As I sit at my computer making today's entry, I have come to realize that my cat, Possum S. Hemmingway, affectionately referred to as "Shithead", is spoiled beyond belief. I had to stop my entry because of his constant meowing and go to the kitchen to feed him. When I got to his dish, it still had cat food in it. He walked up to the dish, sniffed it, and turned to look at me.
My first reaction was "what?" Ok, he likes the new cat food smell, so I opened the cat food bag, put my hand in and pulled out about a half-handful of fresh cat food. I then mixed the "new" in with the "old" and voila..he began eating and purring. It looked cute, so I forgave him.
I then refreshed his water and he left his cat food for a drink of water. He sniffed it, turned and looked at me. Do you know what he wanted? Ice cubes! The damned cat only drinks ice water. The same damned cat who I caught three days ago drinking from the toilet. I put ice cubes in the water and he began drinking and purring. You think he was finished? Nooooooooooo!
As I sat back down at my computer to finish today's post, he came out of the kitchen, meowing with his mouth full of cat food! Meowrgh! Meowrgh! He wanted to be petted and the little bastard is spoiled rotten! I did pet him, ok?
The Monday Night Football game pitted the Philadelphia Eagles against the Dallas Cowboys and was a very exciting game, which the Eagles lost in the waning minutes, 41-37. One of the most interesting moments was when Philadelphia wide receiver, DeSean Jackson, caught a pass from quarterback Donovan McNabb and ostensibly was on his way to score in the end zone.
Prior to crossing the end zone line, Jackson, evidently mentally preparing for his choreographed monkey dance often displayed by players of his ilk, dropped the football. End result....., the touchdown was overturned and ruled a fumble. It was probably one of the biggest bonehead moves of all time and merits my nomination of DeSean Jackson for this week's Cats Ass Trophy. Here's the play, you make the call.
The presidential polls have been fluctuating since the beginning of the campaigns and most of these polls are either taken face to face or by telephone. In both of these types of polling, being politically correct must have some form of effect.
AOL has been running a computer poll since John McCain and Barack Obama were the final candidates. Prior to the conventions, John McCain consistently lead Barack Obama 67% to 33% in every state. After the conventions and to date, John McCain leads Barack Obama by a margin of 60% to 40% in every state. It seems that being politically correct doesn't affect how one votes by computer and methinks it will not affect how one votes behind drawn curtains in the voting booth. See for yourself. http://news.aol.com/political-machine/2008/09/11/aol-straw-poll-sept-11-18/
The Pictures: Take a look at this custom motorcycle I found today. How would you like to look in the rear view mirror and see this behind you?

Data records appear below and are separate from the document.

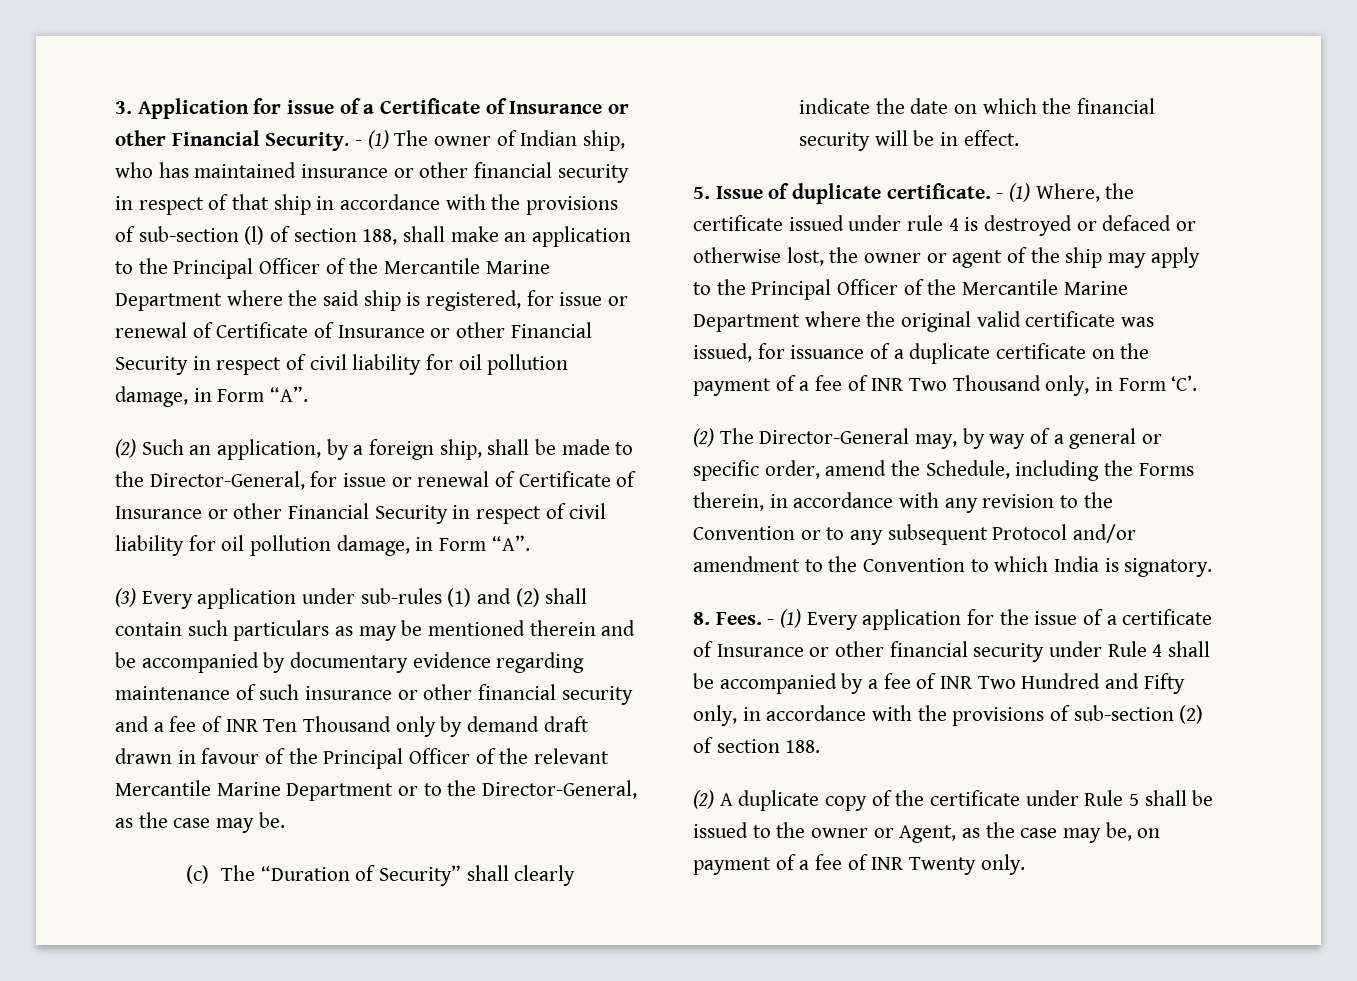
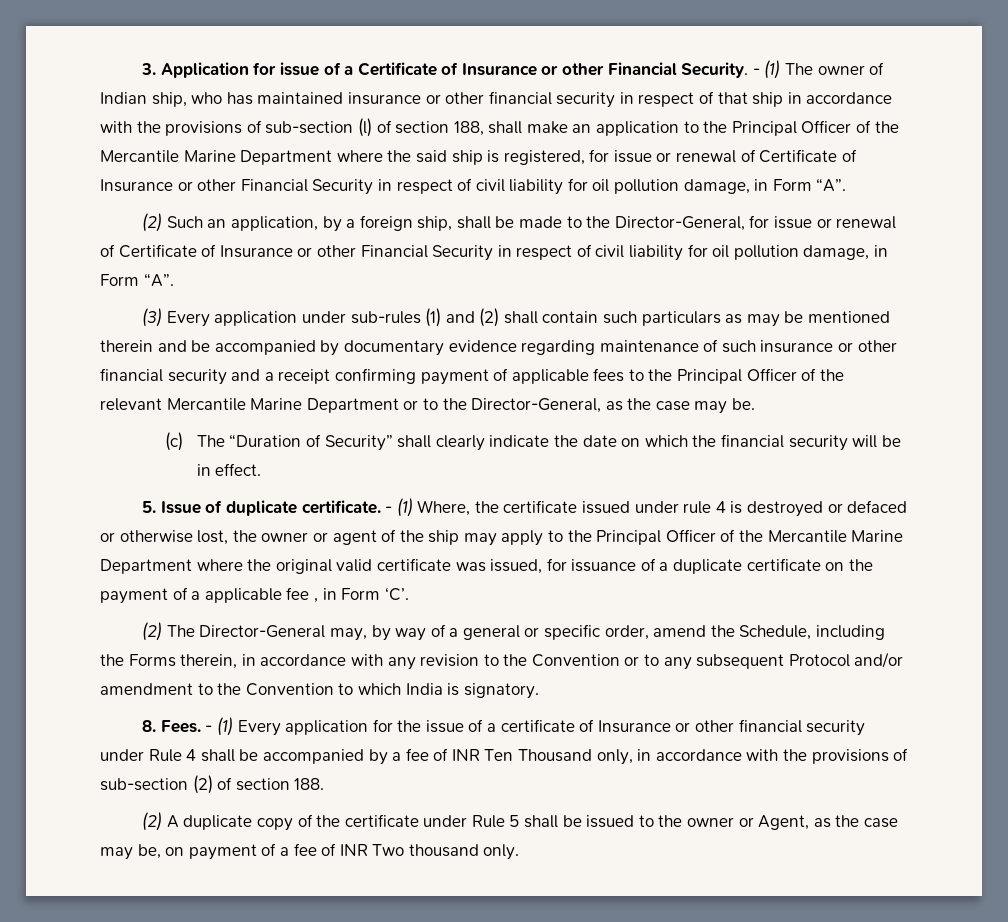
- (3) Every application under sub-rules (1) and (2) shall contain such particulars as may be mentioned therein and be accompanied by documentary evidence regarding maintenance of such insurance or other financial security and a fee of INR Ten Thousand only by demand draft drawn in favour of the Principal Officer of the relevant Mercantile Marine Department or to the Director-General, as the case may be.
+ (3) Every application under sub-rules (1) and (2) shall contain such particulars as may be mentioned therein and be accompanied by documentary evidence regarding maintenance of such insurance or other financial security and a receipt confirming payment of applicable fees to the Principal Officer of the relevant Mercantile Marine Department or to the Director-General, as the case may be.
- - (1) Where, the certificate issued under rule 4 is destroyed or defaced or otherwise lost, the owner or agent of the ship may apply to the Principal Officer of the Mercantile Marine Department where the original valid certificate was issued, for issuance of a duplicate certificate on the payment of a fee of INR Two Thousand only, in Form ‘C’.
+ - (1) Where, the certificate issued under rule 4 is destroyed or defaced or otherwise lost, the owner or agent of the ship may apply to the Principal Officer of the Mercantile Marine Department where the original valid certificate was issued, for issuance of a duplicate certificate on the payment of a applicable fee , in Form ‘C’.
- - (1) Every application for the issue of a certificate of Insurance or other financial security under Rule 4 shall be accompanied by a fee of INR Two Hundred and Fifty only, in accordance with the provisions of sub-section (2) of section 188.
+ - (1) Every application for the issue of a certificate of Insurance or other financial security under Rule 4 shall be accompanied by a fee of INR Ten Thousand only, in accordance with the provisions of sub-section (2) of section 188.
- (2) A duplicate copy of the certificate under Rule 5 shall be issued to the owner or Agent, as the case may be, on payment of a fee of INR Twenty only.
+ (2) A duplicate copy of the certificate under Rule 5 shall be issued to the owner or Agent, as the case may be, on payment of a fee of INR Two thousand only.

Oh, and there's a few other little ditties for you.
This Date In History: 1620; A group of 102 Pilgrims, most of them religious dissenters known as Separatists, depart for North America from Plymouth, England, aboard the Mayflower. 1804; French physicist Joseph-Louis Gay-Lussac ascends to a record height of 23,018 feet in a hydrogen balloon. He measures the earth's magnetism, temperature, air pressure and chemical composition.
1810; Father Miguel Hidalgo y Castilla begins a revolt for Mexican independence from Spain, which will be formally granted ten years later after a long revolutionary war. 1940; Texas congressman Sam Rayburn is elected Speaker of the U.S. House of Representatives, a position he will hold during Democratic majorities in the House until his death in 1961.
Birthdays: Lauren Bacall, actress (1924), B.B. King blues guitarist and singer (1925), James Alan McPherson, writer (1943), Robin Yount, baseball player (1955).
The Hits Just Keep On Coming:
A guy walked into a bar with a pet alligator by his side. He put the alligator up on the bar. He turned to the astonished patrons and said, 'I'll make you a deal. I'll open this alligator's mouth and place my genitals inside. Then the 'gator will close his mouth for one minute. He'll then open his mouth and I'll remove my unit unscathed.
In return for witnessing this spectacle, each of you will buy me a drink.' The crowd murmured their approval. The man stood up on the bar, dropped his trousers, and placed his privates in the alligator's open mouth. The 'gator closed his mouth as the crowd gasped. After a minute, the man grabbed a beer bottle and rapped the alligator hard on the top of its head.
The 'gator opened his mouth and the man removed his genitals unscathed as promised. The crowd cheered and the first of his free drinks were delivered. The man stood up again and made another offer. 'I'll pay anyone $100 who's willing to give it a try.'
A hush fell over the crowd. After a while, a drunk woman at the end of the bar said, " I'll try, but you have to promise not to hit me on the head with that beer bottle."
That's it for today my little tootsie rolls. More tomorrow.